Sefer Ha-Hayim Blog
Friday, April 22, 2005
 
Fantastic Aggadah
The following is an excerpt from R. Zevi Hirsch Chajes' The Students' Guide through the Talmud (buy it now), pp. 195-197. Keep in mind that the Maharatz Chajes was a giant of Torah scholarship whose glosses are printed in the back of the standard Vilna edition of the Talmud. This is from what was intended to be the introduction to the glosses and printed in the Talmud, but it was not finished in time.
Similarly, in Aggadic interpretations the lecturer's aim was to inspire the people to the service of God and to awaken them to a realization of the emptiness of their vain life, so that they should be compelled in this world of forgetfulness to fit themselves for entering the banqueting hall (of immortality), adorned and graced with a pure heart and good deeds. Thus, the chief object of the lecturer was to awaken the slumbering soul from its foolish sleep and stir it up to do what was right. If at times he noticed that his simpler utterances made no impression upon the audience he sought to find another method for his purpose by telling them stories which sounded strange or terrifying or which went beyond the limits of the natural and so won the attention of his audience for his message.

The Rashba,[1] making reference to this in his commentary on Berachoth (chap. ix), in the Aggadic section, where he speaks of the stone which Og, King of Bashan, attempted to cast down upon Israel,[2] says of this matter: 'Maimonides, in his introduction to the Mishnah, has referred to the two ideas which the Aggadic teachers had in mind (when relating these outlandish Aggadoth).[3] But, in my view, there was besides these another motive behind some of the Midrashim of the Aggadists, namely that since there were occasions when, as the Aggadists were delivering their discourses publicly and elaborating matters useful to the audience, the listeners fell asleep, the lecturer, in order to awaken them, had to make use of queer and astounding tales to rouse them from their sleep.'

The reason is clearly shown in the Midrash Hazitha,[4] par. הנך יפה where we read that Rabbi was delivering a discourse and the audience had dozed off, so in his desire to arouse them he told them of one Israelitish woman who in Egypt gave birth herself to 600,000 children.[5] Similarly, the story told of Og, how he uprooted a mountain three parsangs in extent, was meant to convey that Og's object was to deprive the children of Israel of their rights based on their three ancestors. The Aggadists, however, put the idea in the form of this astounding tale in order to arouse the public to follow the lecture with greater interest.

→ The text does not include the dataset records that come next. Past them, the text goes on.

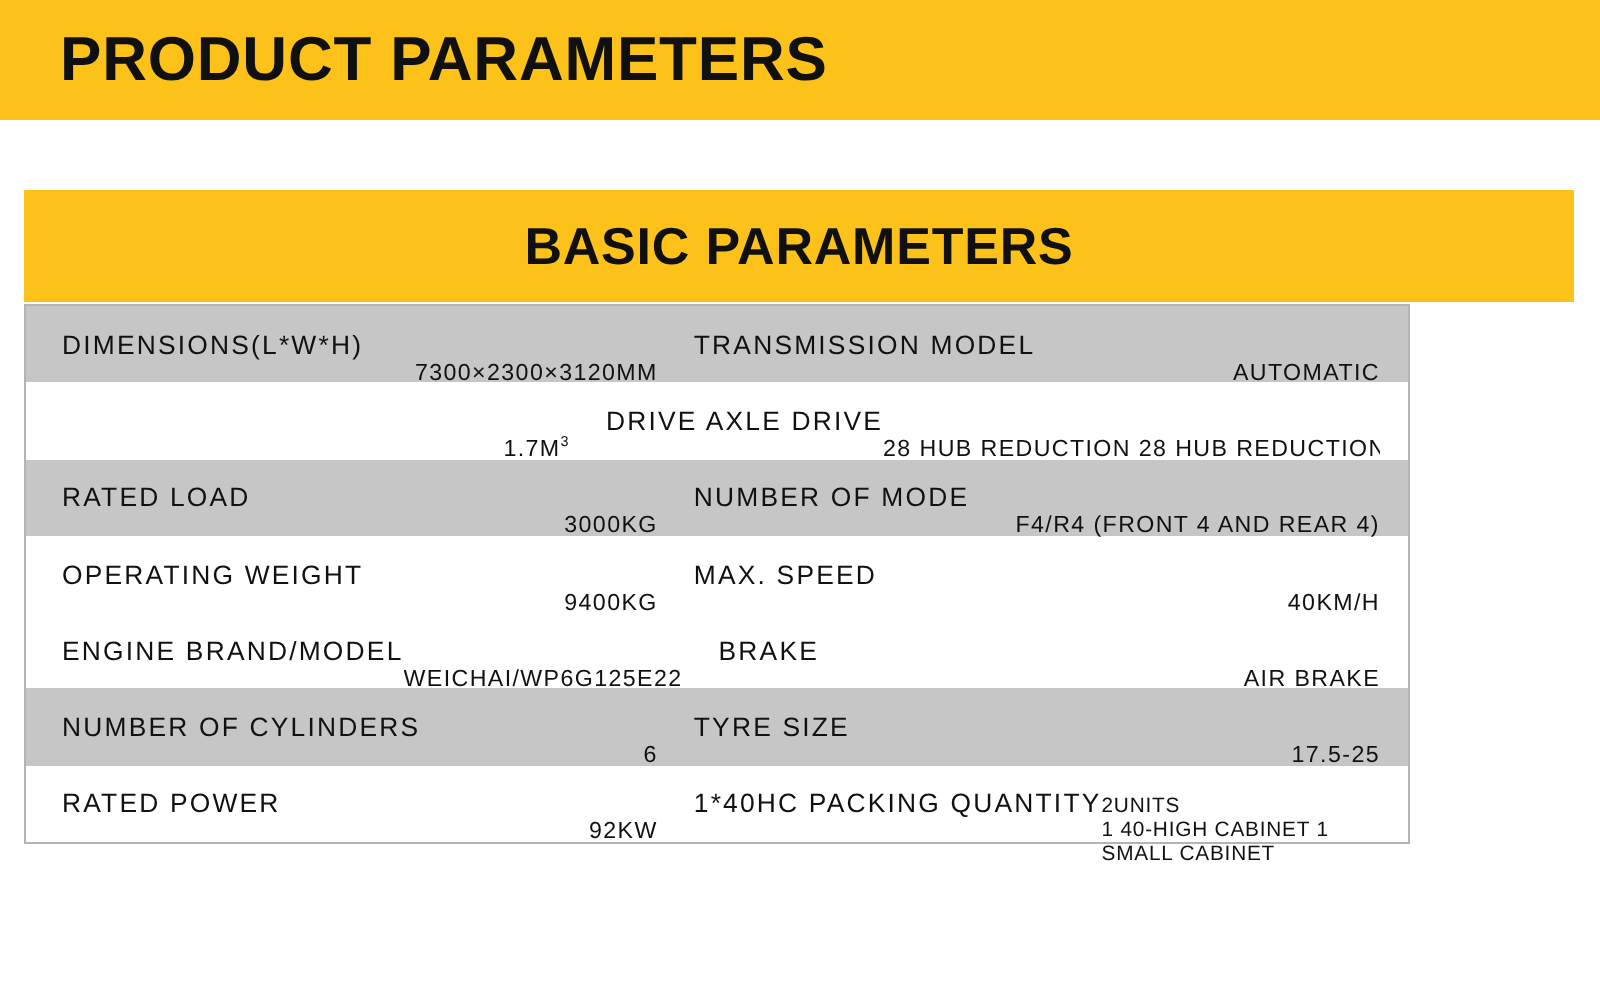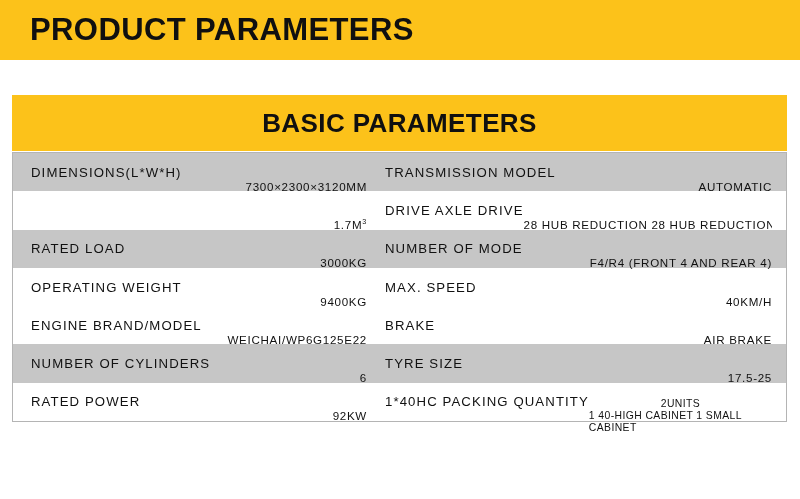--- a/index.html
+++ b/index.html
@@ -68,7 +68,7 @@
     position: absolute;
     left: 12px;
     top: 152px;
-    width: 775px;
+    width: 693px;
     border: 1px solid #b4b4b4;
     box-sizing: border-box;
     background: #ffffff;

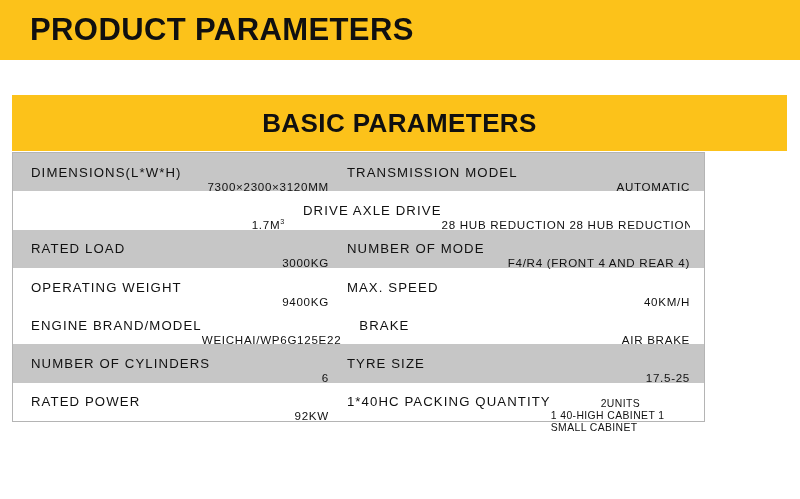--- a/index.html
+++ b/index.html
@@ -126,7 +126,7 @@
   }
   .cell-value .line-top {
     display: block;
-    text-align: center;
+    text-align: left;
   }
   .cell-value .line-bottom {
     display: block;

Such are the Rashba's observations... Following this explanation, we can understand the following exposition of R. Akiba[6] (Sot. 11b): 'The Israelites were delivered as a reward for the righteous women of that time. It happened by a miracle that they (the babies which they bore) were swallowed by the ground, and the Egyptians brought oxen and ploughed over them, etc. Yet they broke through the earth, sprouting (like herbs from the soil), and came in flocks to their homes.'[7] Although in the Gemara version this is reported in the name of R. Awira, in Cant. Rab.[8] it is quoted in the name of R. Akiba.[9] One who knows R. Akiba's true genius and intellectual capacity... may find it difficult to reconcile such an odd Aggada with him; but from what we now know of his method, as shown in the two aggadic expositions which we have dealt with above, viz. that when he noticed his audience uninterested or drowsy he would relate to them sensational legends to arrest their attention, we may, I think, unhesitatingly accept this aggadic homily as another of those which had as their object the impressing of the masses and the impelling of their hearts towards the things which are right.

[1] See p. 159, note 3.
[2] Ber. 56a. The legend narrates how Og had planned to destroy Israel. 'The camp of Israel,' he said, 'extends three miles.' He then planned to uproot a mountain three miles in size, throw it upon them and kill them. He uprooted the mountain and raised it above his head, but God sent ants which bored holes in it, causing it to fall upon his head and rest on his shoulders, and when he tried to throw it off, his teeth became interlocked, thus preventing him from throwing it off, with the result that Moses was able to strike the mighty blow which killed him.
[3] They were intended to sharpen the intellect of the students, or else to open the eyes of fools hastening to find fault with the scholars as soon as they found their words difficult to follow.
[4] The exegetical Midrash on Canticles.
[5] He meant this to refer to the birth of Moses who equalled all the rest of the people in importance. The number 600,000 is given in Ex. XII, 37.
[6] Who behaved heroically in those days of oppression.
[7] The Aggada, in its own fanciful style, pictures the scenes elaborately. First, it tells us how the women used to obtain and carry the food to their husbands, the slaves, and remain with them in secluded spots, and when the time of their delivery arrived, how the babes were attended to and fed by God's Ministering Angels, and how they were preserved in subterranean caves, and how when the babes were grown up, the earth opened its mouth and returned them to the light of day. Like the grass of the fields they sprouted from the soil and moved away in herds to their homes.
[8] The author ascribes to Cant. Rab. what is in fact recorded in Ex. R. I, 16.